Nelle recenti interviste Nick ha spiegato che "volevamo fare un album guidato da una chitarra acustica anche nelle fasi più aggressive" e che "volevo distanziarmi dal suono degli ultimi quattro o cinque album in cui c’era veramente molto piano". Via dunque il piano, e spazio a una sonorità basata su una chitarra acustica molto presente, usata in modo sostanzialmente ritmico, sulla quale l'elettrica e il violino lavorano in modo melodico ma più spesso rumoristico.

Al primo ascolto saltano subito all'orecchio alcuni elementi. Innanzi tutto, gli arrangiamenti, basati su un organico compatto e che tendono a dare una forte coerenza all'album, pur con la presenza di materiale molto variegato dal punto di vista compositivo. Il che va in forte contrasto con il precedente Abattoir Blues - The Lyre of Orpheus, nel quale avevano trovato posto arrangiamenti e sonorità tra i più disparati. In secondo luogo, si fa notare l'assenza di quelle oscure ballate che sono state una caratteristica saliente dei Bad Seeds di fine '90 e che non erano mai state del tutto messe da parte, fino ad ora. E infine, una certa giocosità, a volte in chiave ironica, a volte semplicemente ludica, mitigata solo negli episodi più blues che suonano più sinistri ed evocano in certi momenti i primi episodi dei Bad Seeds.

Ho ascoltato troppo poco l'album per un giudizio definitivo.

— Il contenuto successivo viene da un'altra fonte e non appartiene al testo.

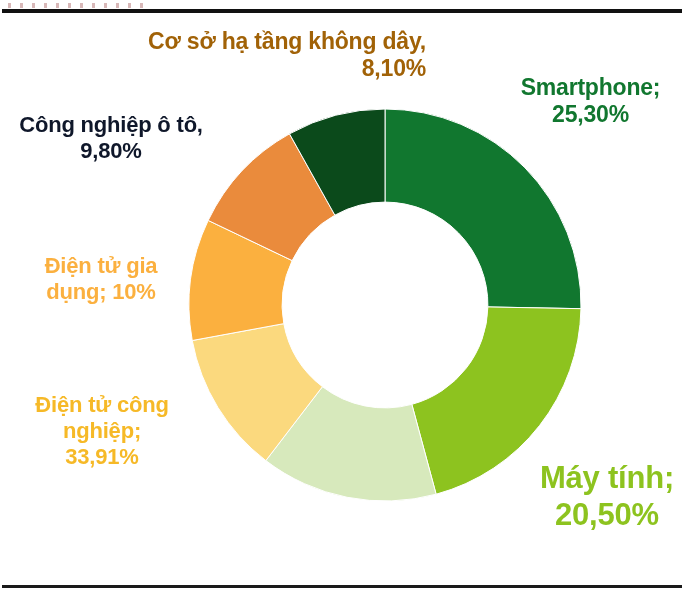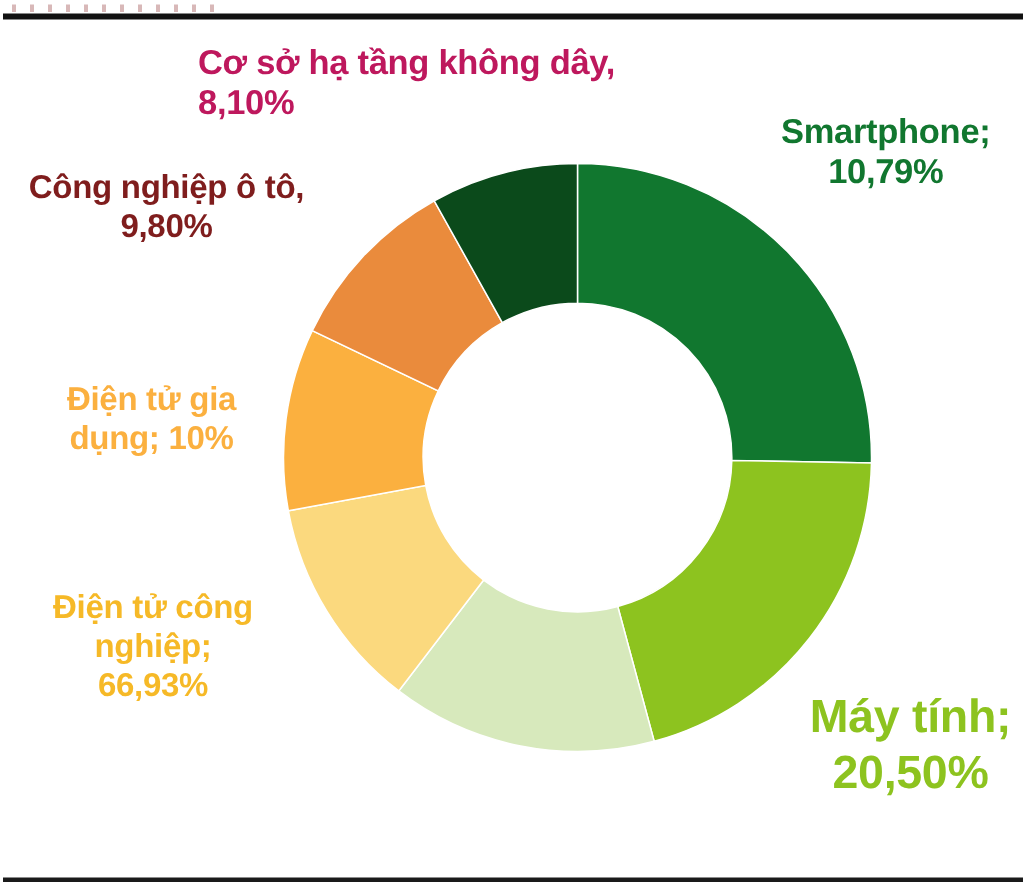"Cơ sở hạ tầng không" .lbl-wireless { color: #be185d -> #a16207; left: 132px -> 116px; text-align: left -> right }
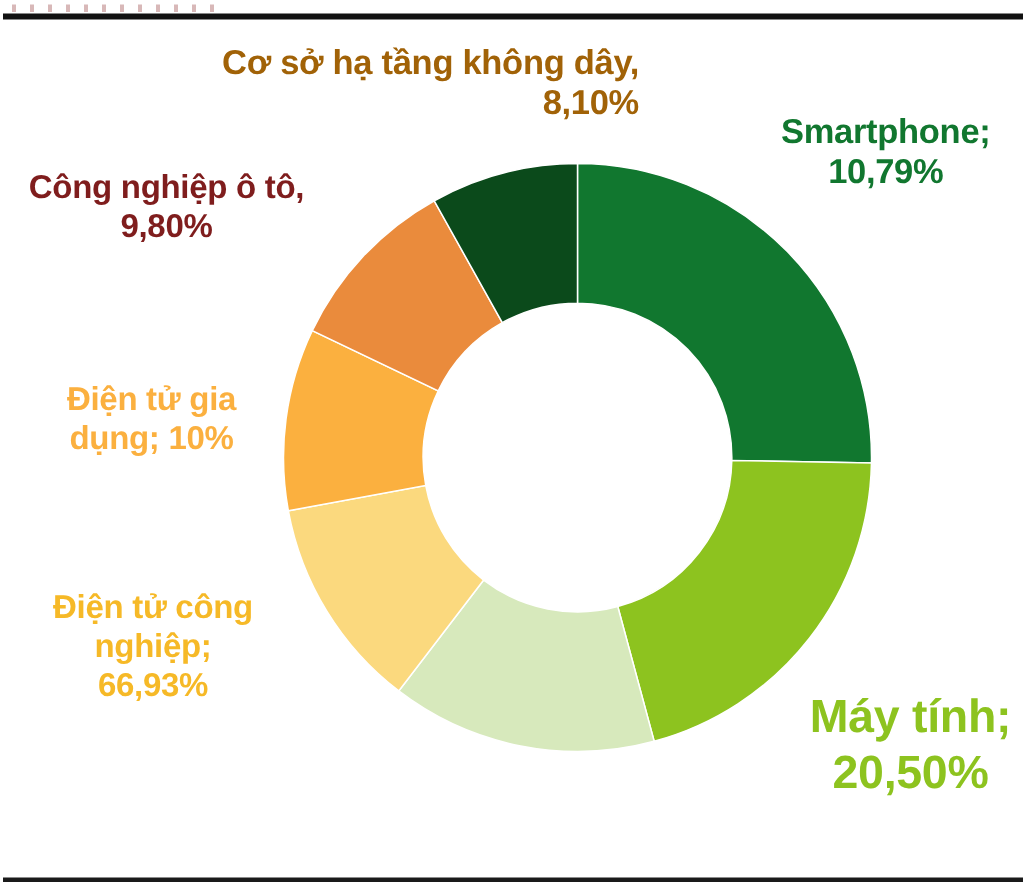"Smartphone;" div.lbl { text: 10,79% -> 25,30% }
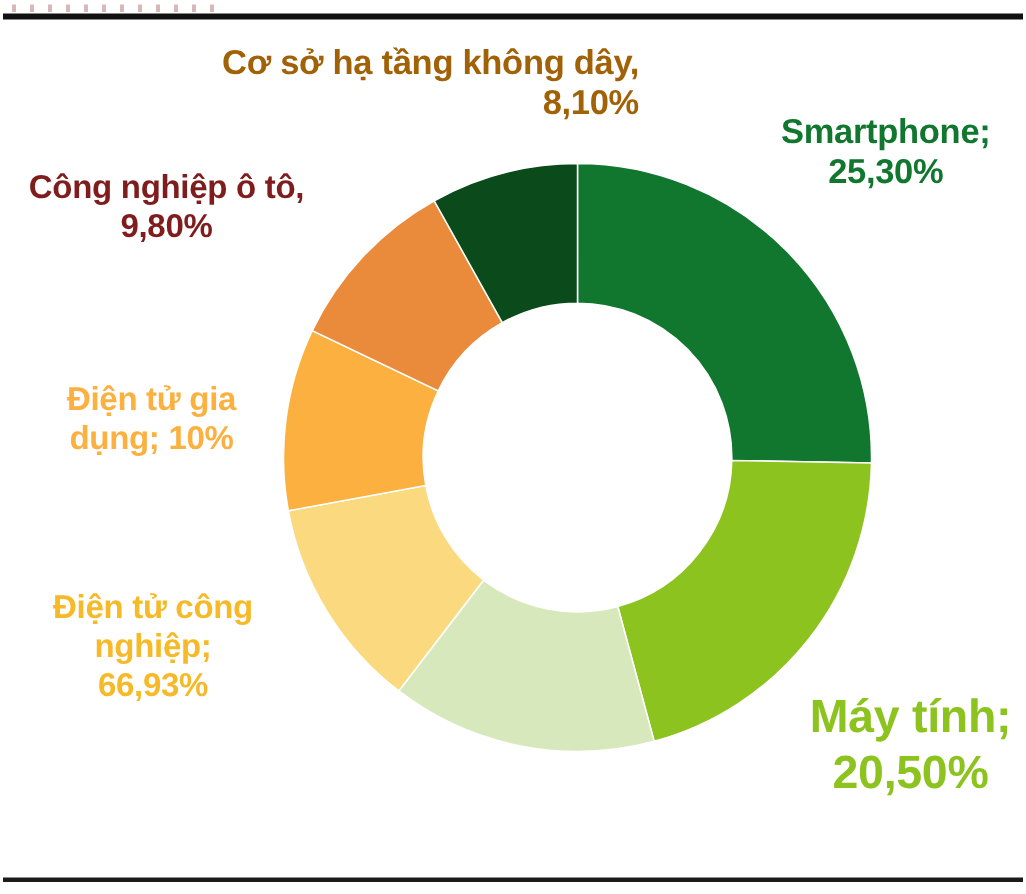"Công nghiệp ô tô," .lbl-auto { color: #7f1d1d -> #0f172a }
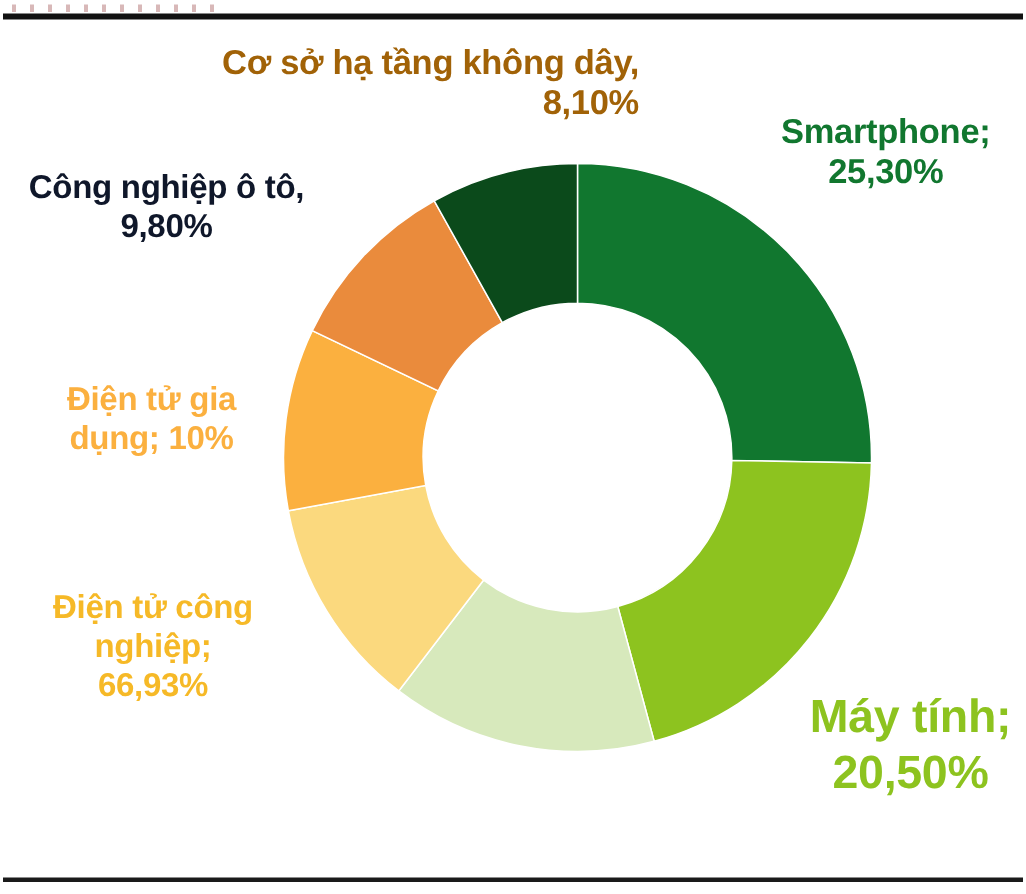"Điện tử công" div.lbl { text: 66,93% -> 33,91% }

Sicuramente un lavoro non interlocutorio, con testi al livello al quale Nick Cave ci ha abituati, suonato con passione ed alla ricerca di una immediatezza che stupisce per un gruppo di cinquantenni.
Non so se, alla lunga, sarà annoverabile tra i miei dischi preferiti dei Bad Seeds, essendo un po' troppo lontano dalla formula alla quale mi sono affezionato. Ma questo non è detto.